Bipolar disorder (BD) is a complex mood disorder defined by pronounced shifts in mood and energy levels that cycle between episodes of elevated or irritable states (mania/hypomania) and periods of low mood (depression). The disorder is highly heritable, but the underlying cause is multifactorial, meaning genetic vulnerabilities interact with external life events to trigger the onset and course of the condition. Understanding the genetic component involves recognizing the collective influence of many small genetic variations rather than searching for a single defective gene.
Understanding the Search for Genetic Loci
The question of which chromosome carries the genetic mutation for bipolar disorder does not have a simple answer because the disorder is polygenic, involving the contributions of many genes across the entire human genome. Genome-Wide Association Studies (GWAS) are the primary tool used by researchers to scan the DNA of thousands of individuals to find small, common genetic variations that occur more frequently in people with BD. These variations, known as Single Nucleotide Polymorphisms (SNPs), are tiny changes in a single DNA building block. Risk for BD comes from the cumulative effect of hundreds of these common SNPs, each contributing a very small amount of risk. Recent large-scale studies have identified nearly 300 risk regions, or loci, across various chromosomes. The collective genetic risk explains a substantial portion of the heritability, which is estimated to be between 60 to 80%.
How Identified Genes Affect Brain Function
The genes identified through large genetic studies point toward several specific biological pathways that are disrupted in bipolar disorder, shifting the focus from where the genes are to what they do.
One consistently reproduced finding is the association with the CACNA1C gene, which codes for a subunit of the L-type voltage-gated calcium channel. This channel plays an important role in controlling the influx of calcium ions into neurons, a process that is fundamental for neurotransmission and synaptic plasticity. Genetic variation in CACNA1C affects brain circuitries involved in emotional processing, such as the amygdala and hippocampus, which show altered activity in people with BD.
The genetic findings also implicate genes that affect various neurotransmitter systems, including those that influence dopamine and serotonin signaling. These chemical messengers regulate mood, motivation, and reward pathways, and disruptions in their signaling contribute to the extreme mood states characteristic of BD. The cumulative effect of variations in genes across these systems collectively increases a person’s vulnerability.

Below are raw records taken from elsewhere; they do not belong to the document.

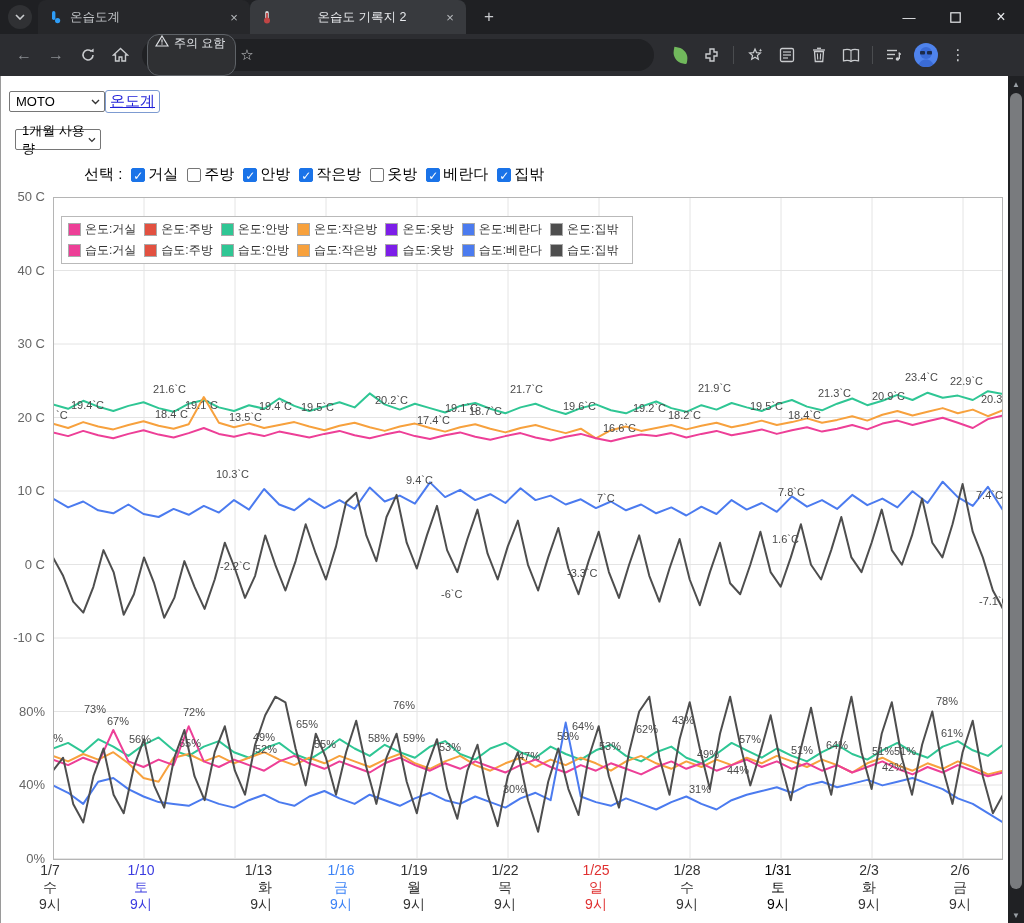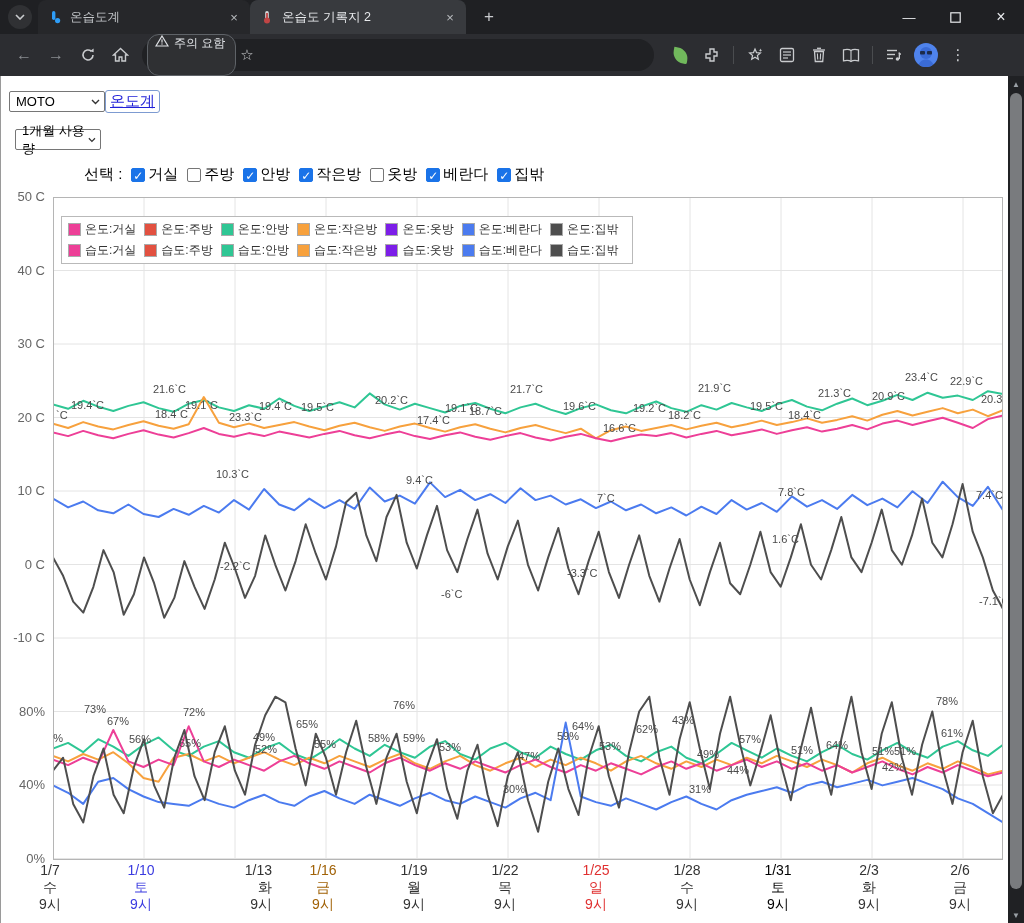--- a/index.html
+++ b/index.html
@@ -14,7 +14,7 @@
   .tab{height:34px;display:flex;align-items:center;padding:0 8px 0 10px;box-sizing:border-box;
        border-radius:8px 8px 0 0;color:#c3c6c9;font-size:12.5px;}
   .tab.inactive{background:#26272a;width:212px;}
-  .tab.active{background:#383a3e;color:#e8eaed;width:216px;}
+  .tab.active{background:#383a3e;color:#e8eaed;width:216px;text-align:center;}
   .tab .title{flex:1;white-space:nowrap;overflow:hidden;margin-left:8px;}
   .tab .close{width:16px;height:16px;display:flex;align-items:center;justify-content:center;
               border-radius:50%;font-size:13px;color:#b9bcbf;}

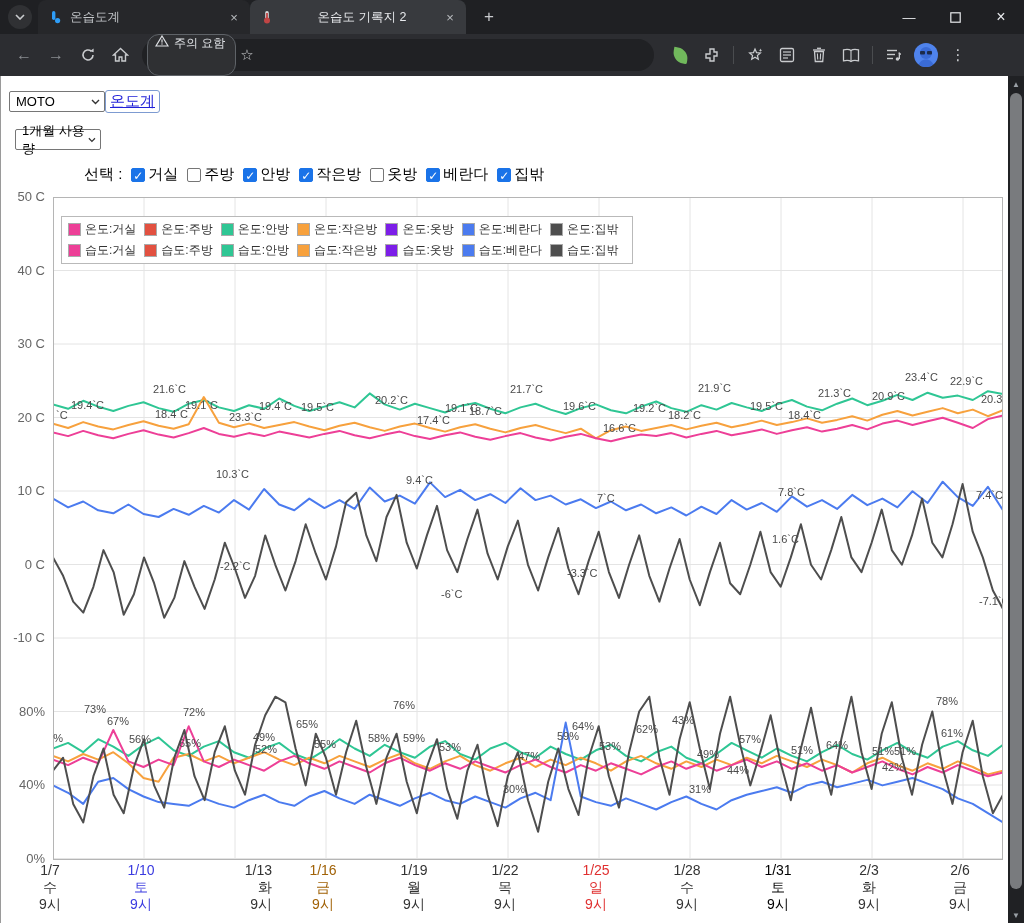--- a/index.html
+++ b/index.html
@@ -355,7 +355,7 @@
         <div class="ann" style="left: 100px; top: 186px;">21.6`C</div>
         <div class="ann" style="left: 102px; top: 211px;">18.4`C</div>
         <div class="ann" style="left: 132px; top: 202px;">19.1`C</div>
-        <div class="ann" style="left: 176px; top: 214px;">23.3`C</div>
+        <div class="ann" style="left: 176px; top: 214px;">13.5`C</div>
         <div class="ann" style="left: 206px; top: 203px;">19.4`C</div>
         <div class="ann" style="left: 248px; top: 204px;">19.5`C</div>
         <div class="ann" style="left: 322px; top: 197px;">20.2`C</div>

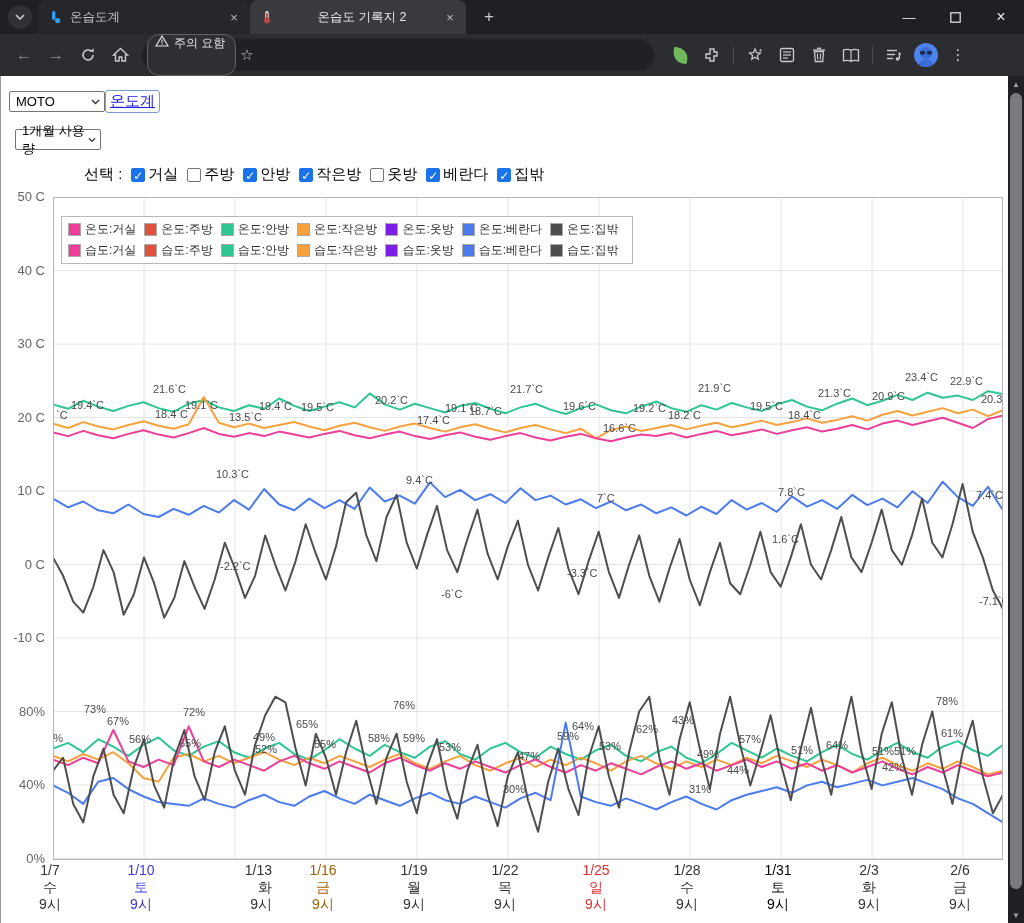--- a/index.html
+++ b/index.html
@@ -434,7 +434,7 @@
           <div>화</div>
           <div>9시</div>
         </div>
-        <div class="xtick" style="left: 282px; color: #a16207;">
+        <div class="xtick" style="left: 300px; color: #3b82f6;">
           <div>1/16</div>
           <div>금</div>
           <div>9시</div>

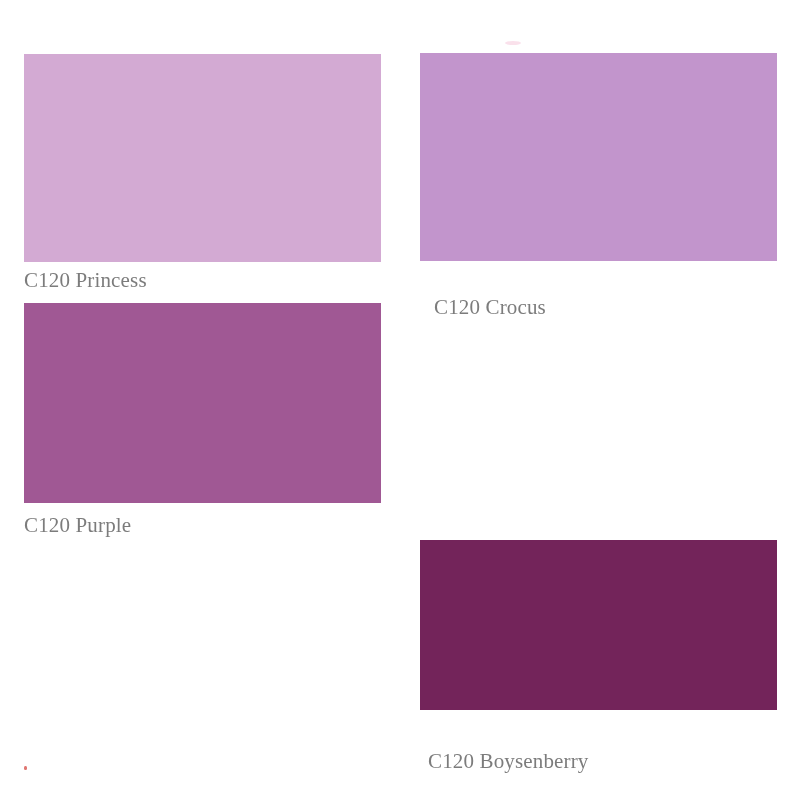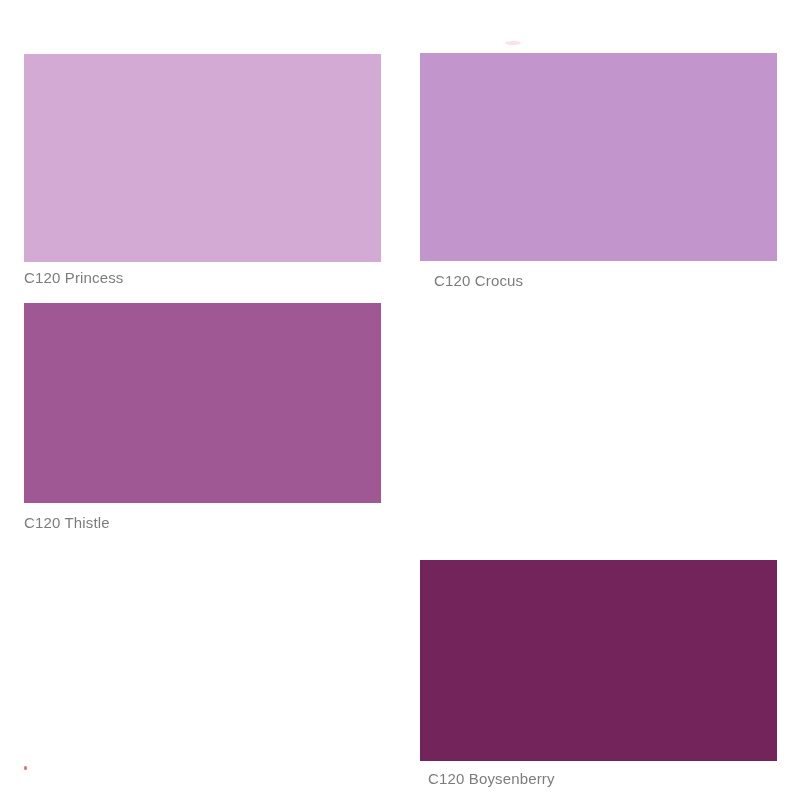--- a/index.html
+++ b/index.html
@@ -39,8 +39,8 @@
     left: 0;
     white-space: nowrap;
     color: #7c7c7c;
-    font-family: Liberation Sans, sans-serif;
-    font-size: 15px;
+    font-family: Liberation Serif, serif;
+    font-size: 21px;
     font-weight: 300;
     letter-spacing: 0.15px;
     line-height: 1;

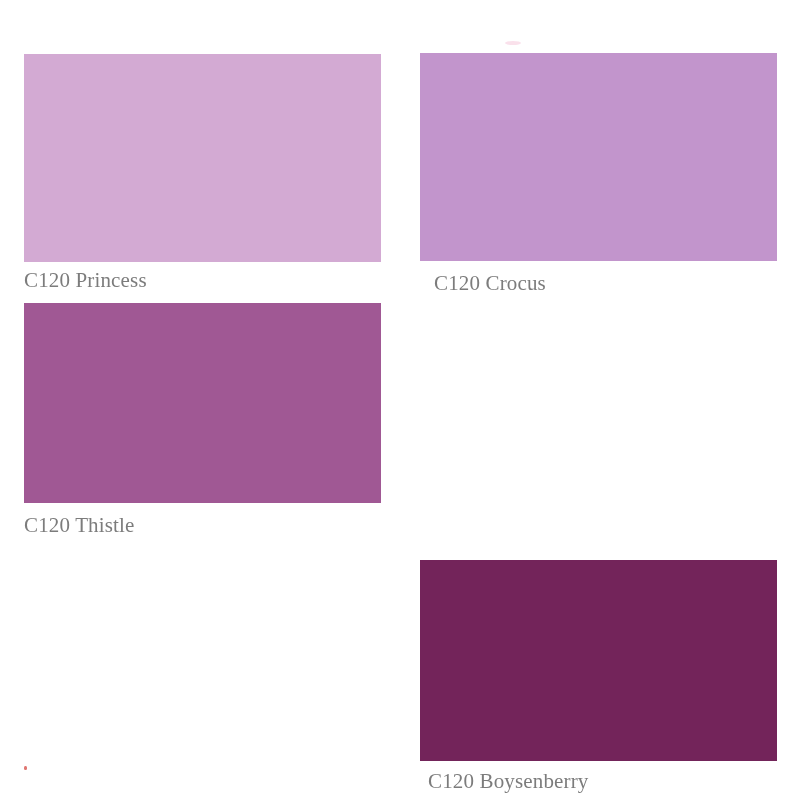--- a/index.html
+++ b/index.html
@@ -107,7 +107,7 @@
 
   <div class="swatch-card col-right" id="card-crocus">
     <div class="swatch-chip" id="chip-crocus" style="background-color: rgb(194, 149, 204);"></div>
-    <div class="swatch-label" id="label-crocus" style="color: rgb(124, 124, 124);">C120 Crocus</div>
+    <div class="swatch-label" id="label-crocus" style="color: rgb(124, 124, 124); margin-top: 24px;">C120 Crocus</div>
   </div>
 
   <div class="swatch-card col-left" id="card-orchid">

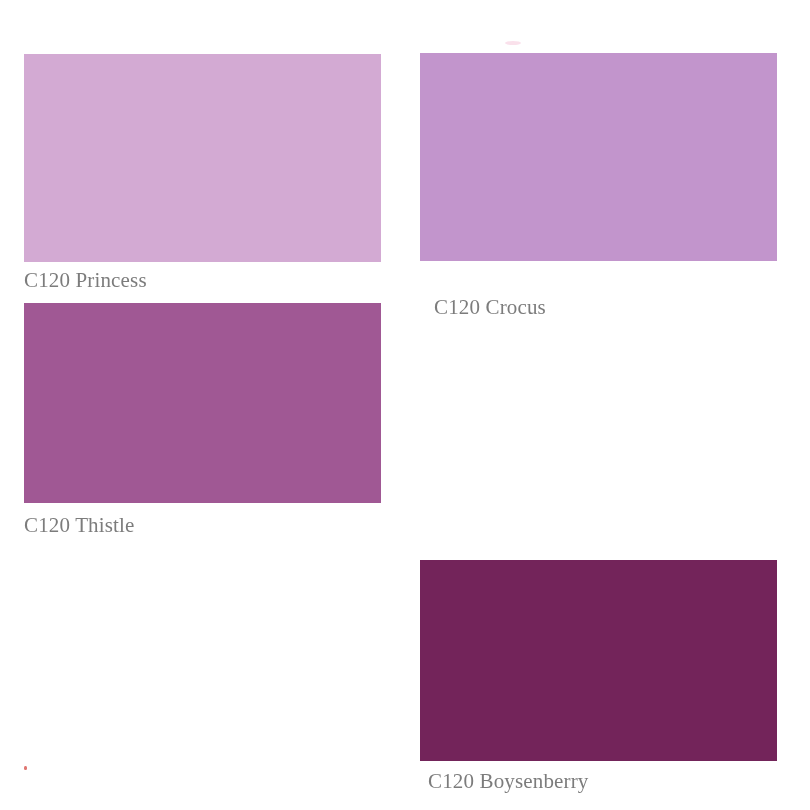--- a/index.html
+++ b/index.html
@@ -112,7 +112,7 @@
 
   <div class="swatch-card col-left" id="card-orchid">
     <div class="swatch-chip" id="chip-orchid" style="background-color: rgb(160, 88, 148);"></div>
-    <div class="swatch-label" id="label-orchid" style="color: rgb(124, 124, 124);">C120 Thistle</div>
+    <div class="swatch-label" id="label-orchid" style="color: rgb(124, 124, 124);">C120 Purple</div>
   </div>
 
 

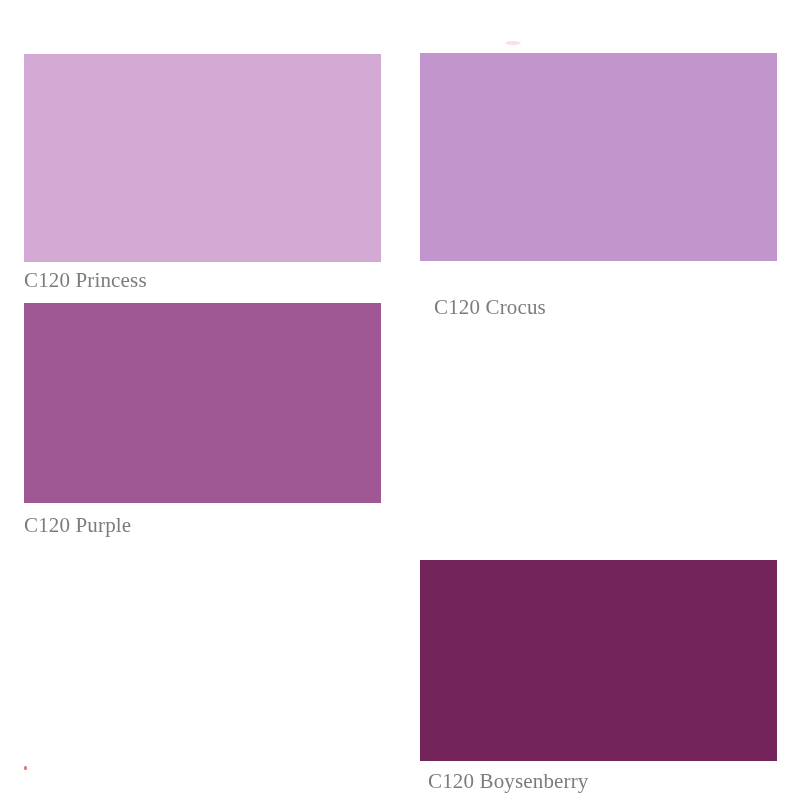--- a/index.html
+++ b/index.html
@@ -59,7 +59,7 @@
   #card-thistle  { top: 303px; height: 200px; }
   
   #card-darkpurple  { top: 549px; height: 201px; }
-  #card-boysenberry { top: 560px; height: 201px; }
+  #card-boysenberry { top: 540px; height: 170px; }
 
   
   #label-princess    { top: 216px; left: 0px; }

A third major area of involvement is the regulation of the body’s internal clock, known as the circadian rhythm, which controls the 24-hour cycle of sleep and wakefulness. Genes such as PER3 and CRY2 are core components of this clock machinery and have been linked to bipolar disorder. Abnormalities in the expression of these clock genes are observed in individuals with the disorder, suggesting that the genetic predisposition interferes with the brain’s ability to maintain stable daily biological rhythms.
The Role of Gene-Environment Interaction
Genetic susceptibility for bipolar disorder is not deterministic; instead, it creates a vulnerability that must often be activated or modified by external factors. This concept is described using the diathesis-stress framework, where a person’s genetic predisposition (diathesis) interacts with environmental stressors to increase the risk of developing the disorder. Environmental factors act as triggers or modifiers for individuals who are already genetically predisposed to BD.
Specific environmental factors shown to interact with genetic vulnerabilities include chronic stress, early life trauma, and disrupted sleep patterns, which can destabilize mood. Substance use, particularly cannabis use during adolescence, is also identified as a factor that may interact with certain risk genes to increase susceptibility to psychiatric conditions. The interplay between these external factors and an individual’s genetic profile highlights why life events are so important in the clinical course of BD.
Current Clinical Utility of Genetic Findings
Despite the remarkable progress in identifying hundreds of risk loci, genetic testing is currently not used for the primary diagnosis of bipolar disorder. Due to the polygenic nature of the disorder, no single gene or set of genes can definitively confirm or rule out a diagnosis, which remains a clinical assessment based on symptoms and history. The small effect size of each individual genetic variant means that a test for susceptibility risk would have low predictive power for the average person.
However, the field of pharmacogenomics is beginning to translate these genetic findings into practical applications for treatment optimization. Pharmacogenomics involves using genetic markers to predict a patient’s response to specific medications or their likelihood of experiencing adverse side effects. A significant area of research focuses on predicting an individual’s response to lithium, the most established mood stabilizer for BD.
Studies have identified genetic variants related to the glutamate system that are associated with a more favorable response to lithium treatment. While genetic markers are beginning to be included in drug labels to screen for safety concerns with medications like carbamazepine and valproate, no pharmacogenomic test for mood stabilizer efficacy has yet been approved by major regulatory bodies. This research holds promise for guiding treatment decisions and moving beyond the current trial-and-error approach to medication selection.